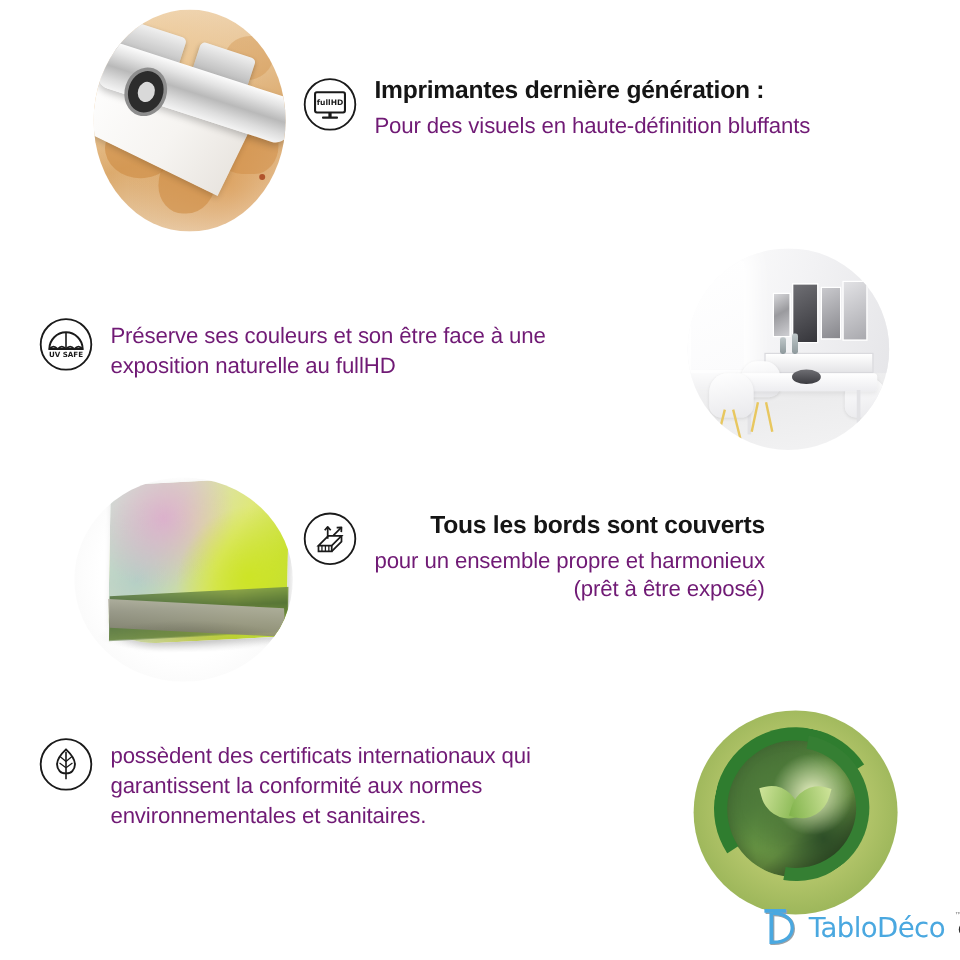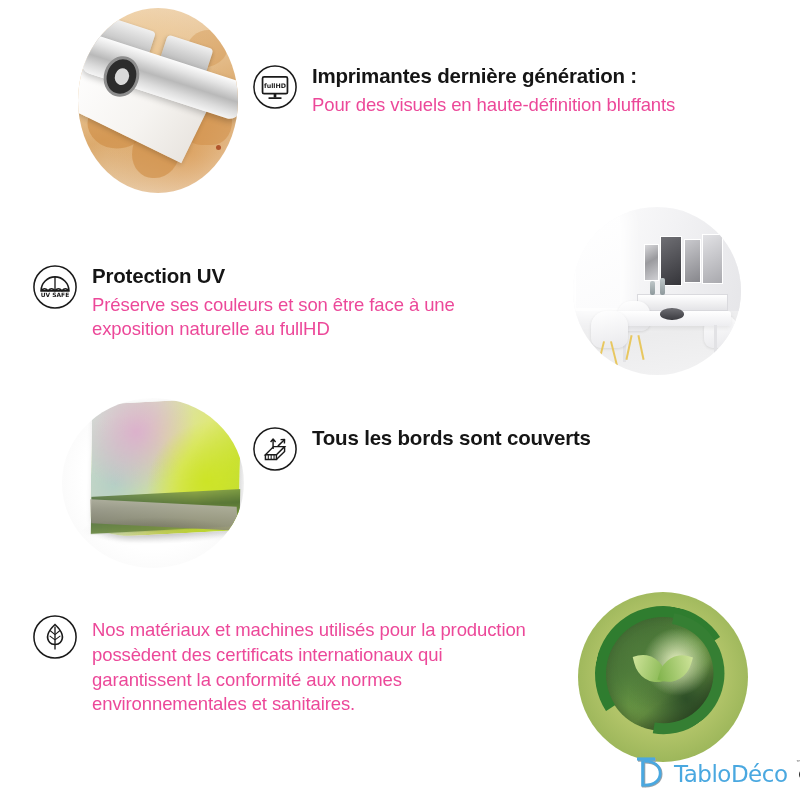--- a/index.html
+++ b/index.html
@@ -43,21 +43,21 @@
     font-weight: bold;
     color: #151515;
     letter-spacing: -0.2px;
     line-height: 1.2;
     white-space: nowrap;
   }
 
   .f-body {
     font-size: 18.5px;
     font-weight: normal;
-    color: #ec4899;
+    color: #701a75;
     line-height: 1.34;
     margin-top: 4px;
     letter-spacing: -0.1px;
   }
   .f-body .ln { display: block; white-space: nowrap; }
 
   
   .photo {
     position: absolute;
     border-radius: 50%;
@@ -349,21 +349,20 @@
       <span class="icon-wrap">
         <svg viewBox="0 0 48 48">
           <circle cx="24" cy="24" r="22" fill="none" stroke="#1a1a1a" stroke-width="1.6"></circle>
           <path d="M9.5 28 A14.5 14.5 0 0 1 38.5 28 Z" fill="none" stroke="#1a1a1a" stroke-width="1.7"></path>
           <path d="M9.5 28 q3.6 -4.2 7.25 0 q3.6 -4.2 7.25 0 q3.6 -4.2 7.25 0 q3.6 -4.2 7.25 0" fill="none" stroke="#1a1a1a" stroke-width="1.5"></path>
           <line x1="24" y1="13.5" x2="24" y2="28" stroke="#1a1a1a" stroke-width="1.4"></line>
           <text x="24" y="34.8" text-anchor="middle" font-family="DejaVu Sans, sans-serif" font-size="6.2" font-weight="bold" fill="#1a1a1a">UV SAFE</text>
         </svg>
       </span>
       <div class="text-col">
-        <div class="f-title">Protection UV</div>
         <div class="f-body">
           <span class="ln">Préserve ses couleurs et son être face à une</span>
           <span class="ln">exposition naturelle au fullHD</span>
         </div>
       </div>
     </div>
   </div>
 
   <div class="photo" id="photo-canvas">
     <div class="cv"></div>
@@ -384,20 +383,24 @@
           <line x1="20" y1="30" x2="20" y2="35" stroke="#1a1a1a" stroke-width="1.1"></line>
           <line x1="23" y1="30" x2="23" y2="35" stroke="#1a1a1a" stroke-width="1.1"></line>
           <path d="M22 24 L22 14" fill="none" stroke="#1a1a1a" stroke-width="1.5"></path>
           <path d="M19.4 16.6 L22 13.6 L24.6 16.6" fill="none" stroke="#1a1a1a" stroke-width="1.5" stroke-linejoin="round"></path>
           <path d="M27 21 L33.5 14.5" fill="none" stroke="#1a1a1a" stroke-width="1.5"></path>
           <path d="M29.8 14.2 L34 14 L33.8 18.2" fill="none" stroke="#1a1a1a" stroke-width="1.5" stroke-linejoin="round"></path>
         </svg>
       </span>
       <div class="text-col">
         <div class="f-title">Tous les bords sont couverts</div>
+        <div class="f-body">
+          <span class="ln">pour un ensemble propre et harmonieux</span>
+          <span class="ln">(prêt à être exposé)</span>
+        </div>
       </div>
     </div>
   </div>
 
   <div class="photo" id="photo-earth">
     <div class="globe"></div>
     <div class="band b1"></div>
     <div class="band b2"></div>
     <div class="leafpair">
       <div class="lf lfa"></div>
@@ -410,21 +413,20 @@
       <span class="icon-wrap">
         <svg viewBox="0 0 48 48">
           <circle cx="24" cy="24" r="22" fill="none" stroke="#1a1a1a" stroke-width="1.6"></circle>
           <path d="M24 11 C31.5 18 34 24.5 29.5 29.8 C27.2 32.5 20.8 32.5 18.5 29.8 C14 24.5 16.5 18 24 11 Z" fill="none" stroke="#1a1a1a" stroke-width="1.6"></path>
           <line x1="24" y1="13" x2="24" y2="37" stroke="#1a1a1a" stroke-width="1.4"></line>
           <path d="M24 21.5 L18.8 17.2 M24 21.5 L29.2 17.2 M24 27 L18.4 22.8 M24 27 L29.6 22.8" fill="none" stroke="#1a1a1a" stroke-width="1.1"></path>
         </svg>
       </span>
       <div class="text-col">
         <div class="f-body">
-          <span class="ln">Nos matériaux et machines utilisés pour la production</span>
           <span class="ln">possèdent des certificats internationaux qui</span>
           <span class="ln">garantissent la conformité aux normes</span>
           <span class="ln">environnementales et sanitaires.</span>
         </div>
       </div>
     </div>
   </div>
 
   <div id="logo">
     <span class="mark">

Required action:
Search the material above for the string "color". Show every line that holds it.

Exercise solution:
     color: #151515;
-    color: #ec4899;
+    color: #701a75;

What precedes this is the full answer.